Reliable data on repeated dose toxicity are available for a close structural analogue (CAS 16090 -02 -1).

In a GLP compliant subacute 28-day toxicity study following OECD testing guideline 407, the test substance was administered daily by gavage to SPF-bred Wistar rats. The test substance was administered to 4 groups each of 5 male and 5 female SPF-bred Wistar rats by oral gavage at daily doses of 0, 50, 200, 1000 mg/kg bw/day (corresponding to 0, 41, 165 and 825 mg/kg bw/day of active ingredient) for 28 consecutive days (CIBA-Geigy AG, Switzerland 1991b). Two groups of 5 male and 5 female rats were treated accordingly at 0 and 825 mg/kg bw/day for 28 days followed by a 14-day treatment free recovery period. The dose levels used in this study are based on data from acute and subacute studies, especially a subacute 5-day range-finding study (CIBA-Geigy AG, Switzerland 1991a) in which dose levels of 0, 200 and 1000 mg test substance per kg body weight and day were administered to rats. There were no compound related effects in mortality, clinical signs, body weight, food consumption, hematology, clinical chemistry, urinanalysis, organ weights, or gross and histologic pathology observed after 4 weeks of treatment nor at termination of the treatment-free recovery period when the results from the animals of the test article treated groups were compared to those of the control animals. Based upon the results obtained in this study, the "no-adverse-effect-level" of the test substance is 1000 mg/kg body weight (825 mg/kg bw/day active ingredient) for male and female rats when administered orally by gavage for a period of 28 days followed by a treatment-free 14-day recovery period. The various statistically significant differences observed (increase/decrease) in food consumption (absolute/relative) and organ weights (relative) were considered to be of no toxicological relevance and did therefore not provide any evidence of toxicity of the test substance at any of the dose levels tested.

Therefore, it is concluded by read-across that the substance with CAS 133 -66 -4 is not toxic when administered orally to rat over 2 years and have not to be classified for repeated oral toxicity.
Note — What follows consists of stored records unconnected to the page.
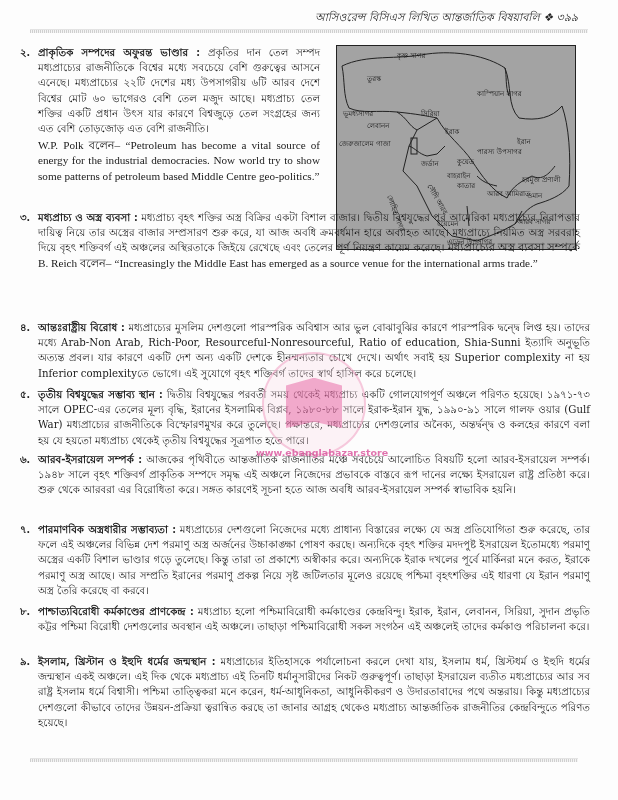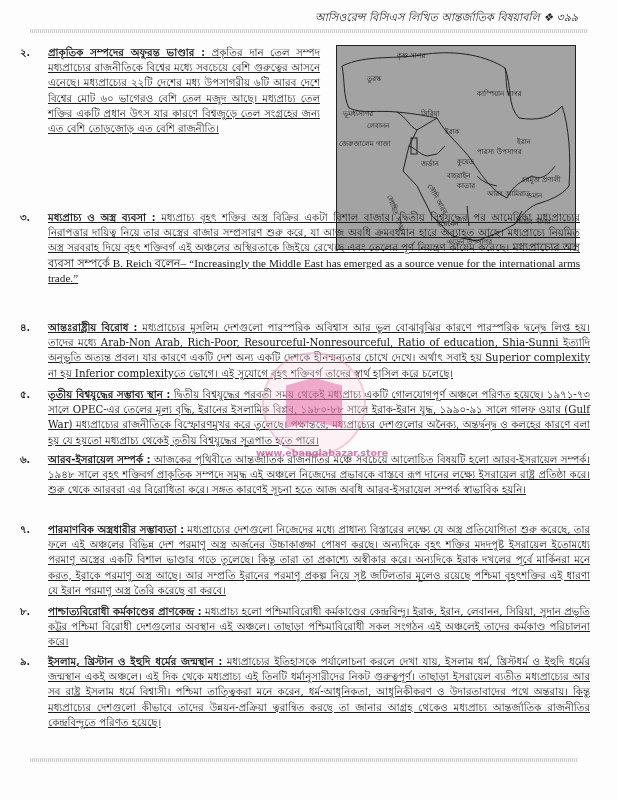--- a/index.html
+++ b/index.html
@@ -23,7 +23,7 @@
   .rule.bottom { top: 758px; left: 30px; right: 40px; }
   .item { position: absolute; left: 20px; font-size: 10.2px; line-height: 15.2px; }
   .num { position: absolute; left: 0; width: 16px; font-weight: bold; }
-  .body-text { margin-left: 28px; text-align: justify; text-decoration: underline; }
+  .body-text { margin-left: 18px; text-align: justify; }
   .head { font-weight: bold; }
   .eng { font-family: "Liberation Serif", serif; font-size: 11.2px; }
   .map-box {

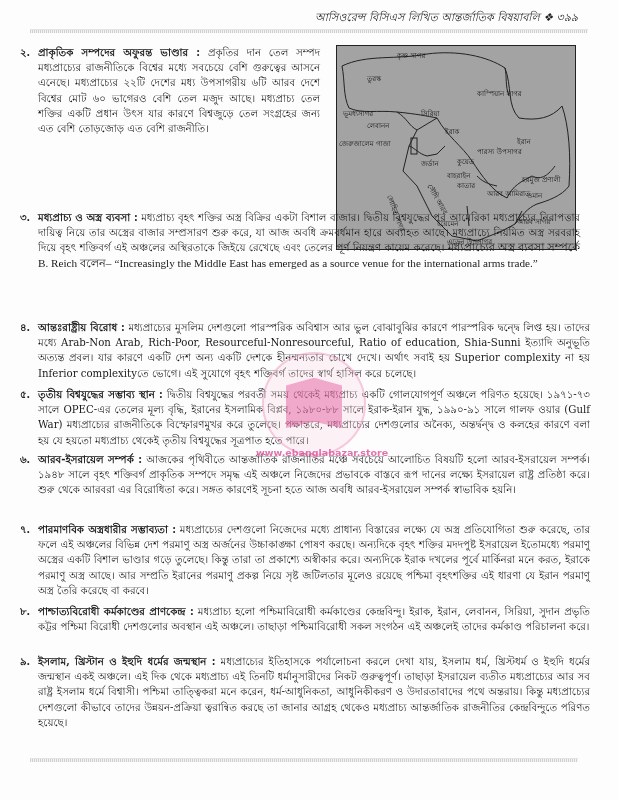--- a/index.html
+++ b/index.html
@@ -102,6 +102,10 @@
     <div class="body-text">
       <span class="head">প্রাকৃতিক সম্পদের অফুরন্ত ভাণ্ডার :</span>
       <span>প্রকৃতির দান তেল সম্পদ মধ্যপ্রাচ্যের রাজনীতিকে বিশ্বের মধ্যে সবচেয়ে বেশি গুরুত্বের আসনে এনেছে। মধ্যপ্রাচ্যের ২২টি দেশের মধ্য উপসাগরীয় ৬টি আরব দেশে বিশ্বের মোট ৬০ ভাগেরও বেশি তেল মজুদ আছে। মধ্যপ্রাচ্য তেল শক্তির একটি প্রধান উৎস যার কারণে বিশ্বজুড়ে তেল সংগ্রহের জন্য এত বেশি তোড়জোড় এত বেশি রাজনীতি।</span>
+      <div style="margin-top:2px;">
+        <span class="eng">W.P. Polk বলেন–</span>
+        <span class="eng">“Petroleum has become a vital source of energy for the industrial democracies. Now world try to show some patterns of petroleum based Middle Centre geo-politics.”</span>
+      </div>
     </div>
   </div>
Justification for classification or non-classification

Dangerous Substance Directive (67/548/EEC)

The available studies are considered reliable and suitable for classification purposes under 67/548/EEC. As a result the family members are not considered to be classified for repeated toxicity under Directive 67/548/EEC, as amended for the 28th time in Directive 2001/59/EC.

 

Classification, Labelling, and Packaging Regulation (EC) No. 1272/2008

The available experimental test data are reliable and suitable for classification purposes under Regulation 1272/2008. As a result the family members are not considered to be classified for repeated toxicity under Regulation (EC) No. 1272/2008.